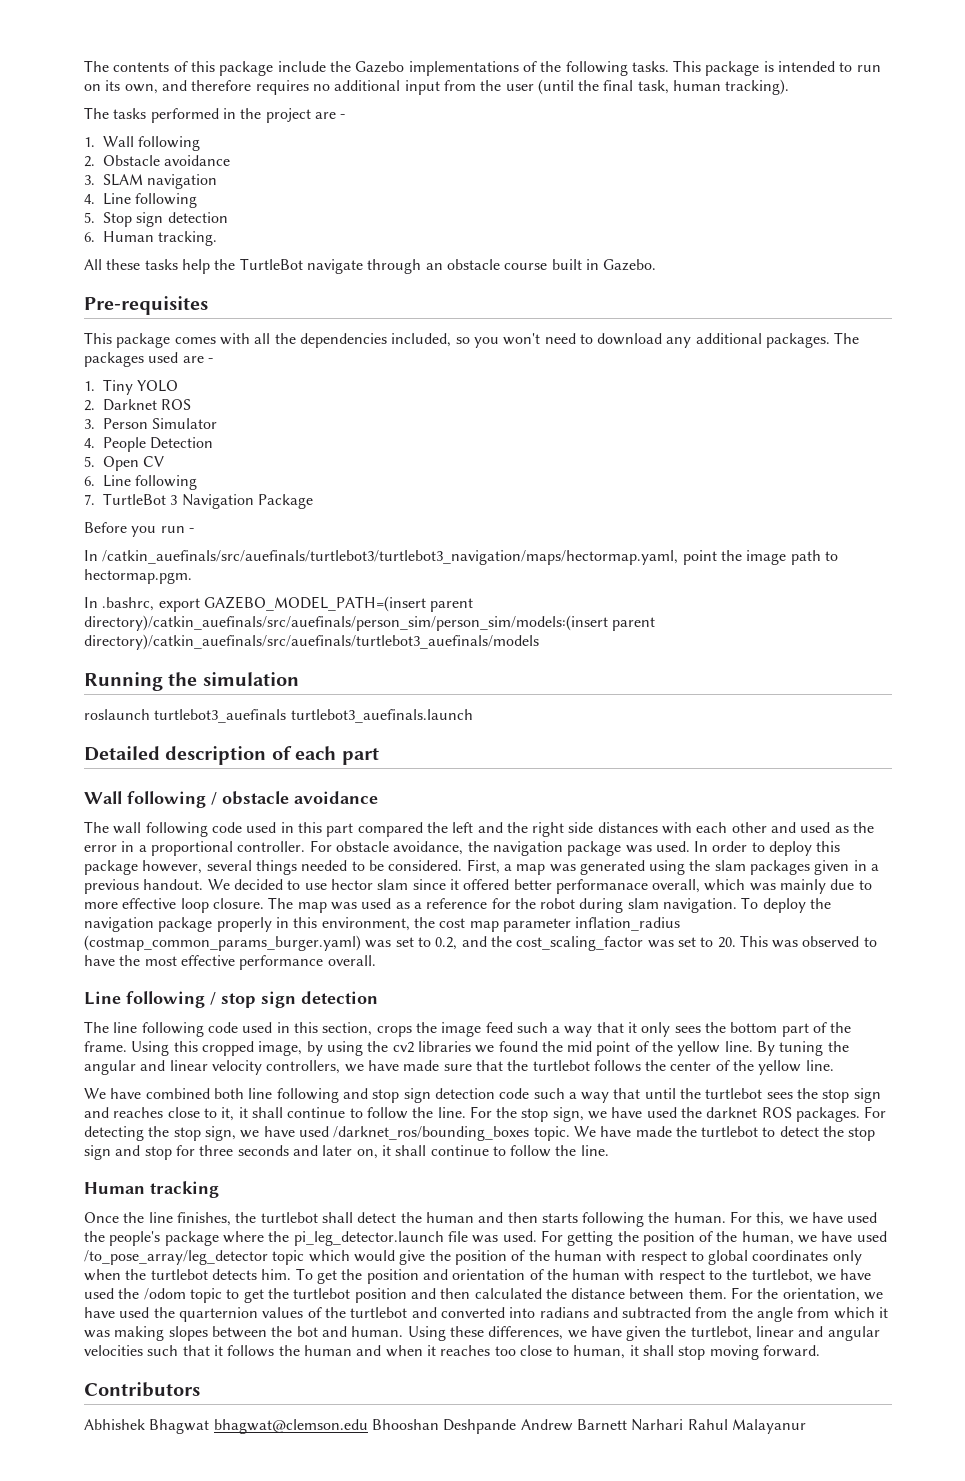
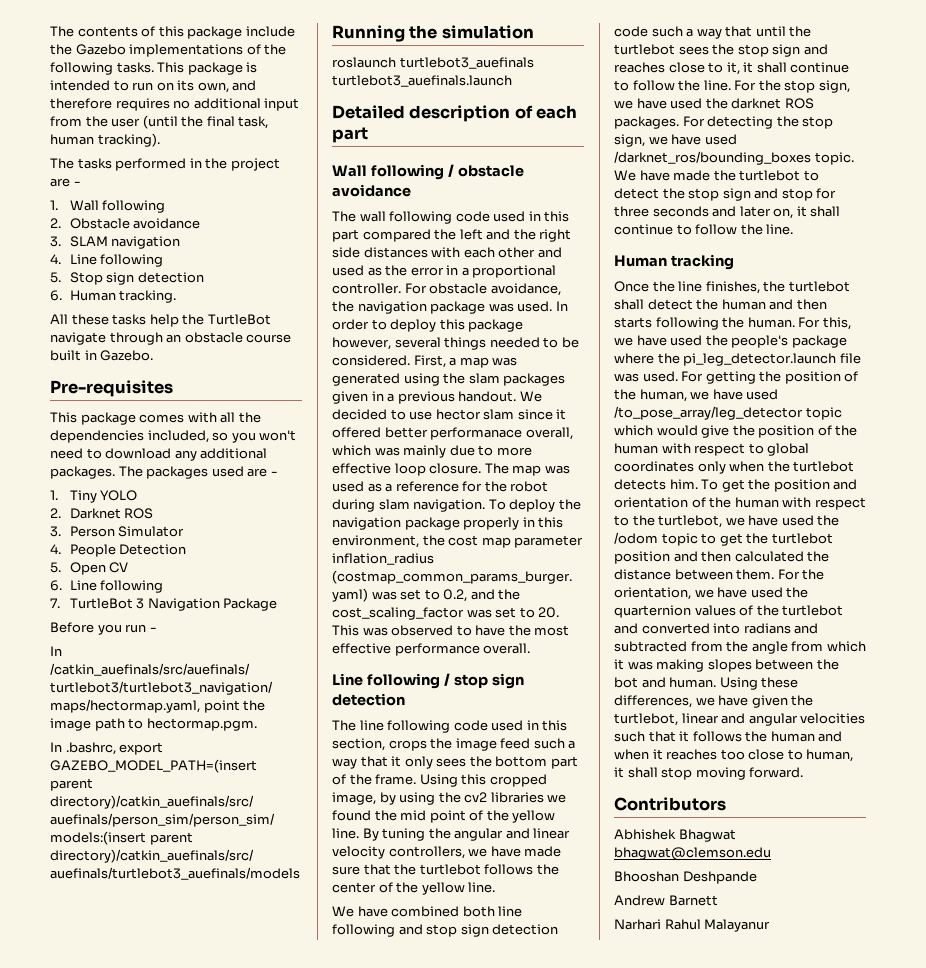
- Abhishek Bhagwat bhagwat@clemson.edu Bhooshan Deshpande Andrew Barnett Narhari Rahul Malayanur
+ Abhishek Bhagwat bhagwat@clemson.edu
+ Bhooshan Deshpande
+ Andrew Barnett
+ Narhari Rahul Malayanur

^^^^^^^^^^^^^^^^

Count how many lines of the records hold the string "bhagwat"; the answer is that number alone.

2